The Grand Canyon is known throughout the world and attracts up to 5 million visitors a year. The area has been designated a World Heritage Site, and it plays host to some 50 species of reptiles, 300 bird species, 75 types of mammals and 25 fish species, some of which can only be found locally.
35-Mile, South Rim Drive
The national park can be quite inaccessible, except for the South Rim, which is relatively easy to access due to good road conditions and visitor facilities. On arrival, there is a large choice of activities that visitors can take part in. The easiest one is a 35-mile scenic drive. It lets you take in most of the rim as well as the Powell Memorial and other historic landmarks and viewing points like Mather Point, Yaki Point and Hopi Point.
Grand Canyon Hotels & Camping
For visitors who want more time at the South Rim, there’s a good selection of lodgings from which to choose. I suggest you do everything you can to get rooms inside the Park (El Tovar, Maswick and Bright Angel Cabins are the most popular). These accommodations are often sold out a year in advance. However, cancellations happen daily so keep calling until you get the dates you want. This applies to camping as well. Mather Campground is the most popular with campsites doled out on the Internet on a first come, first served basis. There are a number of fine off-park hotels in Tusayan, the town just outside the park’s main gates.

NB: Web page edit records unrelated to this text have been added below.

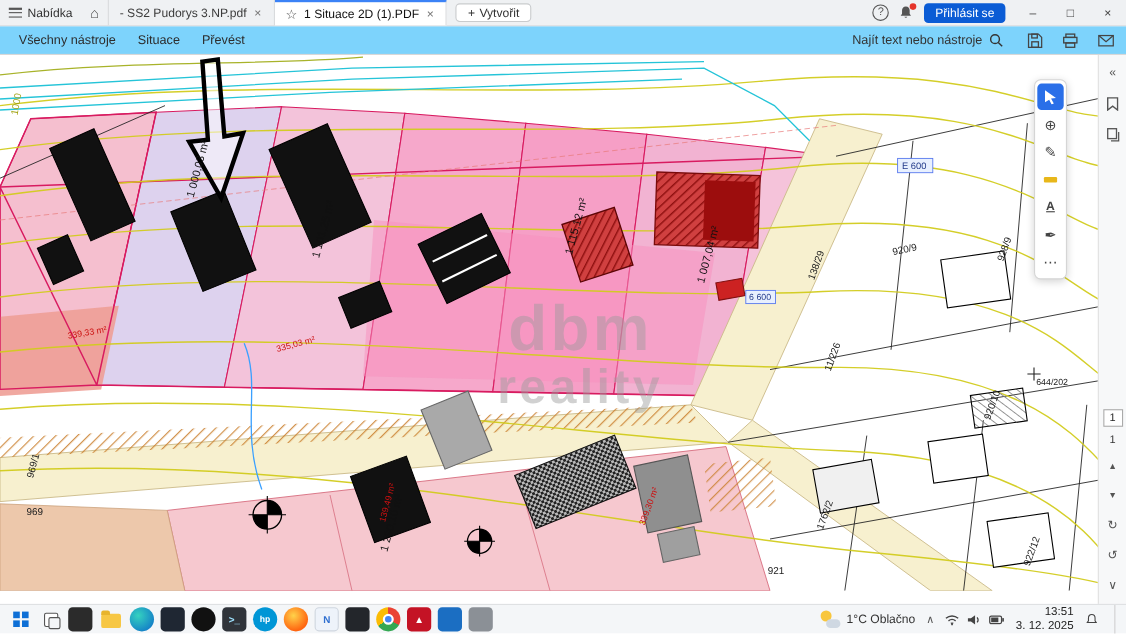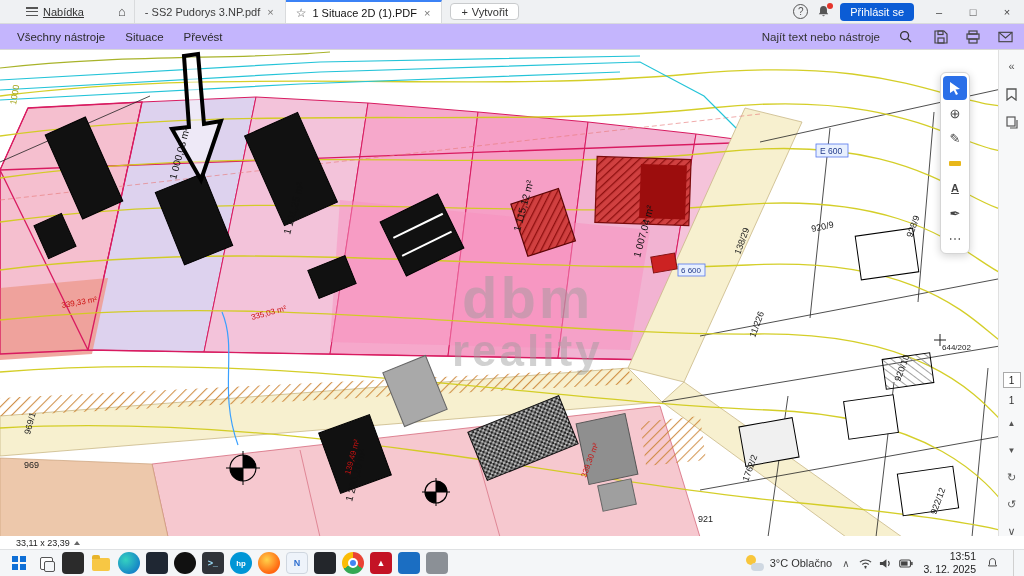--- a/index.html
+++ b/index.html
@@ -3,43 +3,43 @@
 <meta charset="utf-8">
 <style>
   * { margin:0; padding:0; box-sizing:border-box; }
   html,body { width:1024px; height:576px; overflow:hidden; }
   body { font-family:"Liberation Sans", sans-serif; font-size:12px; color:#333; background:#fff; user-select:none; }
   #app { position:relative; width:1024px; height:576px; background:#fff; }
 
   
   .titlebar { position:absolute; top:0; left:0; right:0; height:24px; background:#eff1f3; display:flex; align-items:stretch; justify-content:space-between; border-bottom:1px solid #d9dbdd; }
   .tb-left { display:flex; align-items:stretch; }
-  .menu-btn { display:flex; align-items:center; gap:5px; padding:0 26px; font-size:11px; color:#333; cursor:pointer;text-decoration:underline; }
+  .menu-btn { display:flex; align-items:center; gap:5px; padding:0 8px; font-size:11px; color:#333; cursor:pointer; }
   .hamb { width:12px; height:9px; display:flex; flex-direction:column; justify-content:space-between; }
   .hamb i { height:1.5px; background:#555; display:block; }
   .home-btn { display:flex; align-items:center; padding:0 8px; font-size:13px; color:#444; border-right:1px solid #d9dbdd; }
   .tab { display:flex; align-items:center; gap:6px; padding:0 10px; font-size:11px; color:#3c3c3c; max-width:210px; white-space:nowrap; border-right:1px solid #d9dbdd; }
   .tab .x { color:#777; font-size:11px; padding:0 1px; }
   .tab.active { background:#fff; border-top:2px solid #3b82f6; border-right:1px solid #d9dbdd; color:#111; }
   .tab .star { color:#555; font-size:12px; }
   .create-btn { display:flex; align-items:center; gap:4px; margin:3px 8px; padding:0 10px; font-size:11px; background:#fff; border:1px solid #c9cbcd; border-radius:4px; color:#333; }
   .tb-right { display:flex; align-items:center; gap:8px; padding-right:0; }
   .help-circle { width:15px; height:15px; border:1.3px solid #555; border-radius:50%; font-size:10px; display:flex; align-items:center; justify-content:center; color:#555; }
   .bell-wrap { position:relative; width:16px; height:16px; }
   .bell-wrap .dot { position:absolute; top:-1px; right:-1px; width:6px; height:6px; background:#e5342a; border-radius:50%; }
   .signin-btn { background:#0b5cd5; color:#fff; font-size:11px; padding:3px 10px; border-radius:4px; }
   .winctl { display:flex; align-items:stretch; height:24px; }
   .winctl span { width:34px; display:flex; align-items:center; justify-content:center; font-size:11px; color:#444; }
 
   
-  .menubar { position:absolute; top:24px; left:0; right:0; height:26px; background:#c4b5fd; border-bottom:1px solid #d8d8d8; display:flex; align-items:center; justify-content:space-between; padding:0 8px; }
+  .menubar { position:absolute; top:24px; left:0; right:0; height:26px; background:#7dd3fc; border-bottom:1px solid #d8d8d8; display:flex; align-items:center; justify-content:space-between; padding:0 8px; }
   .mb-left { display:flex; align-items:center; gap:2px; }
   .mb-item { padding:4px 9px; font-size:11.5px; color:#2c2c2c; border-radius:3px; cursor:pointer; }
   .mb-right { display:flex; align-items:center; gap:10px; }
-  .find-box { display:flex; align-items:center; gap:19px; font-size:11.5px; color:#333; padding:3px 8px; border-radius:3px; }
+  .find-box { display:flex; align-items:center; gap:6px; font-size:11.5px; color:#333; padding:3px 8px; border-radius:3px; }
   .mb-iconbtn { width:22px; height:22px; display:flex; align-items:center; justify-content:center; color:#444; }
 
   
   .content { position:absolute; top:50px; left:0; right:0; bottom:27px; background:#fff; overflow:hidden; }
   .content svg.map { position:absolute; top:0; left:0; }
   .statusstrip { position:absolute; left:0; right:0; bottom:0; height:13px; background:#fff; display:flex; align-items:center; gap:4px; padding-left:16px; font-size:9px; color:#222; }
   .caret-up { width:0; height:0; border-left:3px solid transparent; border-right:3px solid transparent; border-bottom:4px solid #666; }
 
   
   .quicktools { position:absolute; top:22px; right:54px; width:30px; background:#fff; border:1px solid #d5d5d5; border-radius:6px; box-shadow:0 2px 8px rgba(0,0,0,.18); display:flex; flex-direction:column; align-items:center; padding:3px 0; gap:1px; }
@@ -443,24 +443,20 @@
           </div>
         <div class="rr-btn">
             <span>↺</span>
           </div>
         <div class="rr-btn">
             <span>∨</span>
           </div>
       </div>
     </div>
 
-    <div class="statusstrip">
-      <span>33,11 x 23,39</span>
-      <span class="caret-up"></span>
-    </div>
   </div>
 
   <div class="taskbar">
     <div class="tk-start">
       <div class="winlogo">
           <i></i>
           <i></i>
           <i></i>
           <i></i>
         </div>
@@ -485,21 +481,21 @@
       <div class="appico" style="background:#c41325;">▲</div>
       <div class="appico" style="background:#1b6ec2;"></div>
       <div class="appico" style="background:#8b9096;"></div>
     </div>
     <div class="tk-right">
       <div class="weather">
         <span class="wicon">
             <span class="sun"></span>
             <span class="cloud"></span>
           </span>
-        <span>3°C Oblačno</span>
+        <span>1°C Oblačno</span>
       </div>
       <span style="font-size:10px;color:#555;">∧</span>
       <div class="tray">
         <svg width="13" height="11" viewBox="0 0 14 11">
             <path d="M1,4 A9,9 0 0 1 13,4 M3.5,6.5 A5.5,5.5 0 0 1 10.5,6.5 M5.8,9 A2.3,2.3 0 0 1 8.2,9" fill="none" stroke="#444" stroke-width="1.3"></path>
             <circle cx="7" cy="10" r="0.9" fill="#444"></circle>
           </svg>
         <svg width="13" height="11" viewBox="0 0 14 11">
             <path d="M1,4 H4 L8,1 V10 L4,7 H1 Z" fill="#444"></path>
             <path d="M10,3 A4,4 0 0 1 10,8" fill="none" stroke="#444" stroke-width="1.2"></path>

Throughout the South Rim area, there are various locations such as the Historic District, which allows visitors to see what the area was like in the first half of the 20th century. There is also a visitor center, and RV Park and the Market Plaza, which has a general store, post office, bank and cafeteria all accessible from a good car-park or one of the park’s free shuttle buses. There is a good choice of guided tours available, as well as activities such as one-day, smooth water rafting trips and helicopter rides. Here are a few of the most popular (click link for pricing and more information):
The North Rim is far more inaccessible, but rewards the visitor with spectacular, unspoiled scenery. There are various half day and overnight trails that include many of the region’s top sites. There is a choice of lodgings and campsites, but some of these are only open during summer due to the altitude and winter weather conditions.
Grand Canyon Weather
Any visitors arriving at the National Park (especially for hiking) should always carefully check weather forecasts. During the spring and fall, the weather can be quite unpredictable. Temperatures at the South Rim are pleasant during summer but extremely hot below the rim and at the bottom of the canyon. The North Rim has cooler temperatures due to the high-altitude. During winter, weather conditions in the South Rim can be extreme with snow and ice at times. The North Rim is closed for winter.
Trip of a Lifetime!
Visiting the Grand Canyon National Park will give any visitor a memorable vacation. With the area’s unique landscape and wildlife, there are new experiences to be found around virtually every corner. Much of the area has excellent communication links, can accommodate travelers with mobility issues and offers a fine selection of hotels that are guaranteed to make your canyon vacation the trip of a lifetime.
See you there!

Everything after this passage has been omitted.